This repository provides a CASE bundle for the palantir-operator to install and run Palantir for IBM Cloud Pak For Data (P4CP4D) on alongside Cloud Pak For Data 3.5+ in an Open Shift Container Platform (OCP) 4.5+.
You can install Palantir for IBM Cloud Pak for Data on top of Cloud Pak for Data.
To install Palantir for IBM Cloud Pak for Data, you must have the following software already installed on your cluster:
- Red hat OpenShift Container Platform version 4.5 or later.
- IBM Cloud Pak for Data 3.5 or later refreshes. For more information, see:
- IBM Watson Knowledge Catalog version 3.5.x.

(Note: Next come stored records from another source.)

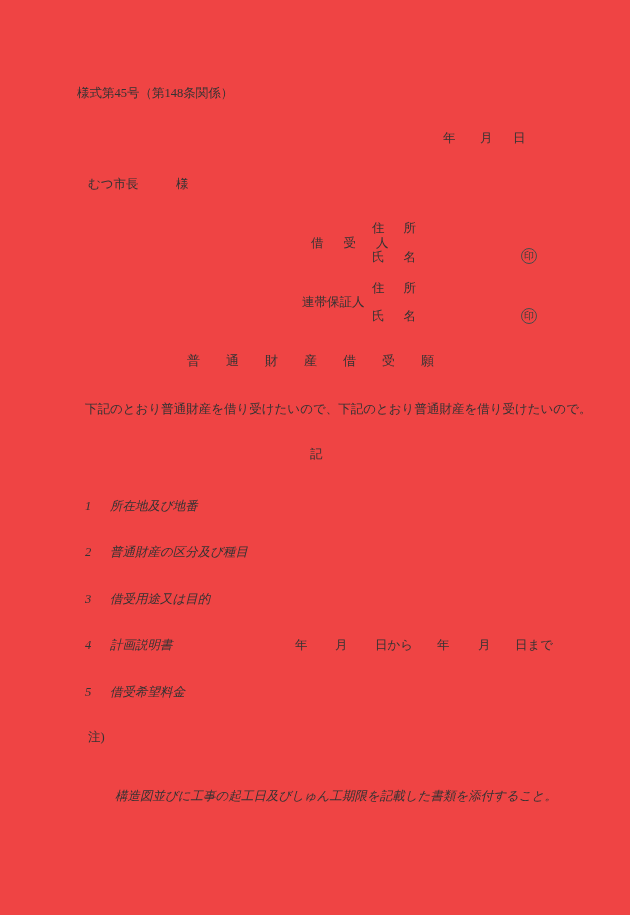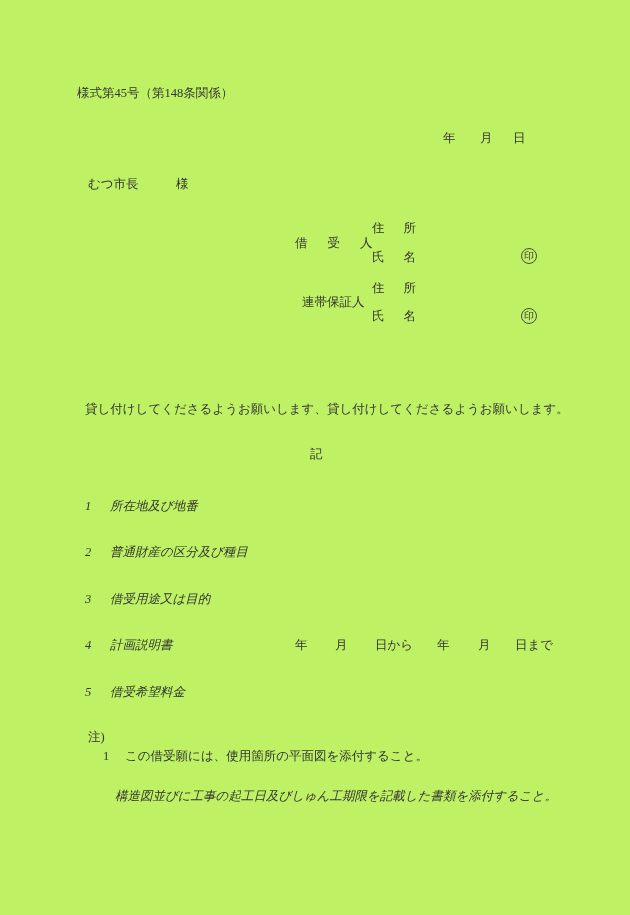--- a/index.html
+++ b/index.html
@@ -4,39 +4,39 @@
 <style>
   html, body {
     margin: 0;
     padding: 0;
     background: #ffffff;
   }
   .page {
     position: relative;
     width: 630px;
     height: 915px;
-    background: #bef264;
+    background: #ef4444;
     font-family: "Liberation Serif", "DejaVu Serif", serif;
     color: #333333;
     font-size: 12.5px;
     line-height: 1.15;
     overflow: hidden;
   }
   .abs { position: absolute; white-space: nowrap; }
 
   .form-number   { left: 77px;  top: 86px; }
 
   .date-year     { left: 443px; top: 131px; }
   .date-month    { left: 480px; top: 131px; }
   .date-day      { left: 513px; top: 131px; }
 
   .addressee     { left: 88px;  top: 177px; }
   .honorific     { left: 176px; top: 177px; }
 
-  .spaced-3 { letter-spacing: 20px; }  
+  .spaced-3 { letter-spacing: 20px; margin-left: 16px; }  
   .spaced-2 { letter-spacing: 19px; }  
 
   .b-address     { left: 372px; top: 221px; }
   .b-role        { left: 295px; top: 236px; }
   .b-name        { left: 372px; top: 250px; }
   .b-seal        { left: 521px; top: 248px; }
 
   .g-address     { left: 372px; top: 281px; }
   .g-role        { left: 302px; top: 295px; }
   .g-name        { left: 372px; top: 309px; }
@@ -100,22 +100,23 @@
   <span class="abs b-address spaced-2">住所</span>
   <span class="abs b-role spaced-3">借受人</span>
   <span class="abs b-name spaced-2">氏名</span>
   <span class="abs b-seal seal">印</span>
 
   <span class="abs g-address spaced-2">住所</span>
   <span class="abs g-role">連帯保証人</span>
   <span class="abs g-name spaced-2">氏名</span>
   <span class="abs g-seal seal">印</span>
 
+  <div class="abs doc-title">普通財産借受願</div>
 
-  <div class="abs body-text">貸し付けしてくださるようお願いします、貸し付けしてくださるようお願いします。</div>
+  <div class="abs body-text">下記のとおり普通財産を借り受けたいので、下記のとおり普通財産を借り受けたいので。</div>
   <div class="abs record-marker">記</div>
 
   <div class="abs item item-1">
     <span class="no">1</span><span>所在地及び地番</span>
   </div>
   <div class="abs item item-2">
     <span class="no">2</span><span>普通財産の区分及び種目</span>
   </div>
   <div class="abs item item-3">
     <span class="no">3</span><span>借受用途又は目的</span>
@@ -128,18 +129,15 @@
   </div>
 
   <span class="abs p-from-year">年</span>
   <span class="abs p-from-month">月</span>
   <span class="abs p-from-day">日から</span>
   <span class="abs p-to-year">年</span>
   <span class="abs p-to-month">月</span>
   <span class="abs p-to-day">日まで</span>
 
   <div class="abs notes-heading">注)</div>
-  <div class="abs note note-1">
-    <span class="no">1</span><span>この借受願には、使用箇所の平面図を添付すること。</span>
-  </div>
   <div class="abs note-2-cont">構造図並びに工事の起工日及びしゅん工期限を記載した書類を添付すること。</div>
 
 </div>
 
 </body></html>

It is also recommended that you have:
- IBM Watson Machine Learning version 3.5.x
- IBM Watson Studio version 3.5.x
Architectures
Palantir for IBM Cloud Pak for Data must be run on compute nodes that support the x86_64 architecture.
Cloud Providers
Palantir for IBM Cloud Pak for Data can be run on any cloud provider so long as the following are true:
- An OpenShift storage class is available that supports:
- 3,000 IOPS with a sustained throughput of 256MiB/s
- READ and WRITE average latency of less than 1ms and p95 latency of less than 5ms.
- A supported blob storage service, with four dedicated buckets (two for data, one for backups, and one for audit logs). We provide specialized support with optimized performance and security for AWS S3, Azure Blob Storage, and Google Cloud Storage. Additionally, we support other blob storage implementations that offer an AWS S3-compatible API and comparable performance.
Palantir for IBM Cloud Pak for Data supports encryption at rest and in transit.
Encryption in transit:
- Communication between services occurs over TLS 1.2 using strong, industry-standard ciphersuites.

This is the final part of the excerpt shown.